Le jeune apprenti lecteur, à qui on apprend inlassablement que le côtoiement des lettres P et A font le son /Pa/, est également dans un registre de conditionnement linguistique. Tout cela n’est pas suffisant à l’apprentissage de l’acte lexique. La seule possession d’un tel savoir-faire - déchiffrage syllabique - pourtant nécessaire, ne suffit pas à connaître l’acte lexique. Dans ce sens, on ne peut se satisfaire de la définition que WINNYKAMMEN donne de l’apprentissage. Pour elle"il ne serait pas autre chose que cet affinement progressif des actions du sujet par leurs conséquences(...) Apprendre, c’est apprendre à fournir des réponses d’un type donné, et modifier ou au contraire consolider l’activité des réponses en fonction des conséquences qu’elle provoque dans le milieu"132. Dans ces termes, on ne retrouve pas l’explication des enrichissements permanents qu’apportent les nouvelles connaissances aux anciennes.

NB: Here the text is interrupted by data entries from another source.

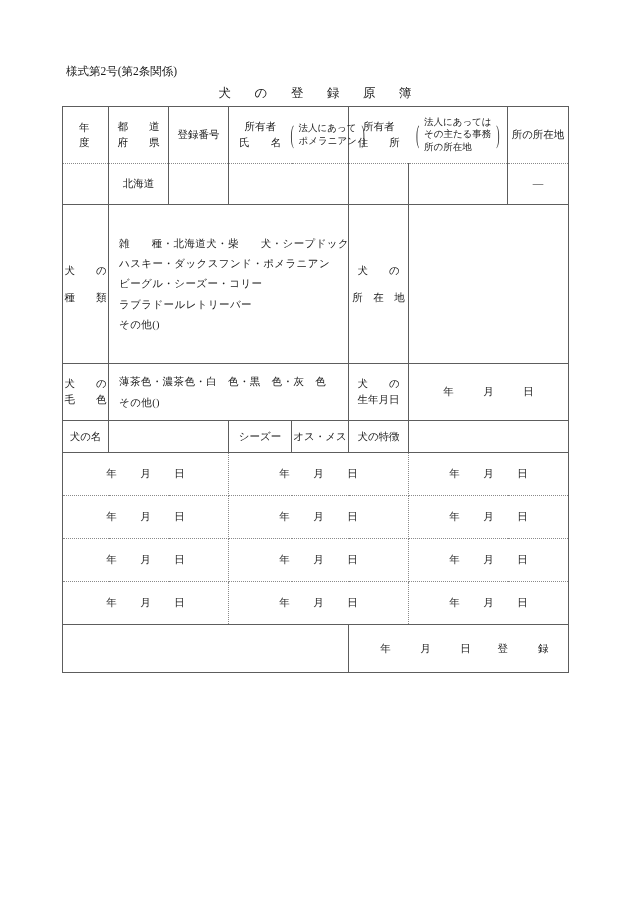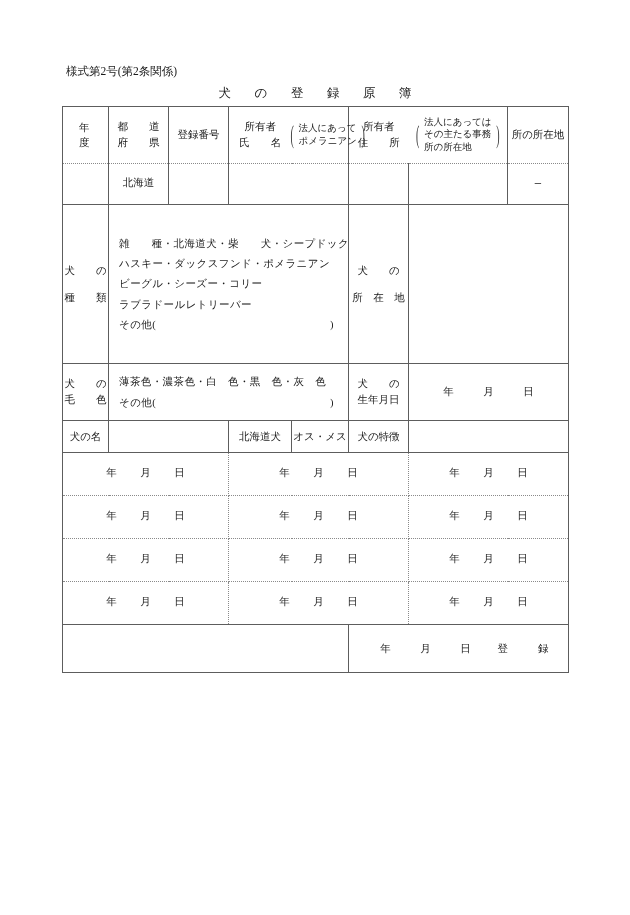--- a/index.html
+++ b/index.html
@@ -56,21 +56,21 @@
   .tbl td {
     border: 1px solid #5d5d5d;
     padding: 0;
     vertical-align: middle;
     text-align: center;
     font-size: 10.5px;
     color: #1a1a1a;
   }
   
   .db { border-bottom: 1px dotted #8a8a8a !important; }
-  .dt { border-top: 1px dotted #8a8a8a !important; font-family: Liberation Mono, monospace; }
+  .dt { border-top: 1px dotted #8a8a8a !important; }
   .dl { border-left: 1px dotted #8a8a8a !important; }
   .dr { border-right: 1px dotted #8a8a8a !important; }
   .nl { border-left: none !important; }
   .nr { border-right: none !important; margin-top: 48px; }
   .sp1 { letter-spacing: 2.5px; text-indent: 2.5px; }
   .lbl2 {
     line-height: 1.5;
     white-space: nowrap;
   }
   .lbl2 span { display: block; }
@@ -99,21 +99,21 @@
   .paren i { font-style: normal; display: block; }
 
   .breedline {
     text-align: left;
     padding: 2.5px 0 2.5px 10px;
     white-space: nowrap;
     letter-spacing: 0.4px;
   }
   .breedline.other {
     display: flex;
-    justify-content: space-between;
+    justify-content: flex-start;
     padding-right: 14px;
   }
   .ymd {
     letter-spacing: 0;
     white-space: nowrap;
   }
   .ymd b { font-weight: normal; display: inline-block; width: 34px; text-align: center;}
   .ymd-wide b { width: 40px; }
 </style>
 </head>
@@ -260,21 +260,21 @@
     </tr>
 
     <tr>
       <td style="height:31px">
         <span>犬の名</span>
       </td>
       <td colspan="2">
         <span></span>
       </td>
       <td>
-        <span>北海道犬</span>
+        <span>シーズー</span>
       </td>
       <td>
         <span>オス・メス</span>
       </td>
       <td>
         <span>犬の特徴</span>
       </td>
       <td colspan="2">
         <span></span>
       </td>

En d’autres termes, l’individu ne réagirait non pas en réfléchissant et en interconnectant des nouvelles données aux anciennes mais plutôt adapterait ses comportements cognitifs en fonction des indices qu’il percevrait de son environnement. C’est le sac de billes qu’on remplit - les billes étant assimilées aux connaissances - sans se préoccuper de l’organisation même des billes à l’intérieur même du sac. Et qui est ce "on", dans la formule "on remplit"? Quel lien social, psychologique, affectif, institutionnel tisse-t-il avec ce personnage indéfini ? L’enfant débutant lecteur affine dans la durée sa compétence et son appétence lectorale en fonction des attentes du milieu. Cependant, les enfants réussissant n’ont pas été seulement réceptacle passif de connaissances répondant à des stimuli. Bien sûr, ils n’ont pas été insensibles aux encouragements ; bien sûr ils ont corrigé leurs erreurs. Mais ils ont été d’actifs penseurs, admettant la correction de leurs erreurs chemin faisant. On ne peut nier que l’enfant apprenne par imitation ou pour faire plaisir à un proche aimé. Son projet sera alors de ressembler à un modèle apprécié ou d’offrir en cadeau à la personne aimée son savoir-faire. On est proche du modèle béhavioriste, à ceci près qu’il y a une tierce personne qui joue quelque part un rôle particulier dans l’acquisition des nouveaux apprentissages. Ce courant (WATSON, 1917) basé sur la réception de stimuli et la quête de réponses conditionnées, a le mérite de poser diffusément le fait que l’apprenant est assujetti à un environnement exogène ordonnant le jeux des stimuli-réponses, organisant les stratégies d’apprentissages. Formalisé ainsi, tout en évoquant le rôle de l’extériorité, ce modèle n’est pas fiable dans sa totalité car il assimile l’adulte - le parent, le professeur, le maître, le pair - comme un dispensateur de savoir. Il ne semble pas y a voir une once d’interactivité entre le "maître" et l’élève. Dans l’apprentissage de l’acte lexique, il y a d’autres enjeux et on ne peut se satisfaire des versants comportementalistes et quantitativistes, qui ne tiennent pas compte du fait qu’il peut se passer autre chose, dans le cerveau de l’enfant, que des automatismes régis par les interactions stéréotypées avec le milieu.

Notes
130.

BASSIS .- Je cherche, donc j'apprends.- page 151

131.

Piéron (1881-1964) Psychologue déclare "il est possible autant que nécessaire, non point de nier, mais d'ignorer la conscience dans ces recherches évolutives sur le psychisme des organismes ". Il rejette ainsi les phénomène de conscience se fondant uniquement sur l'observation des réactions d'un organisme à son milieu. In "Histoire de la psychologie" REUCHLIN (M.) P.U.F. page 27, 1984.

132.

WINNYKAMMEN (1982) in AUMONT (B), MESNIER (P.M.) .- L'acte d'apprendre.- PUF, 1992, page 24.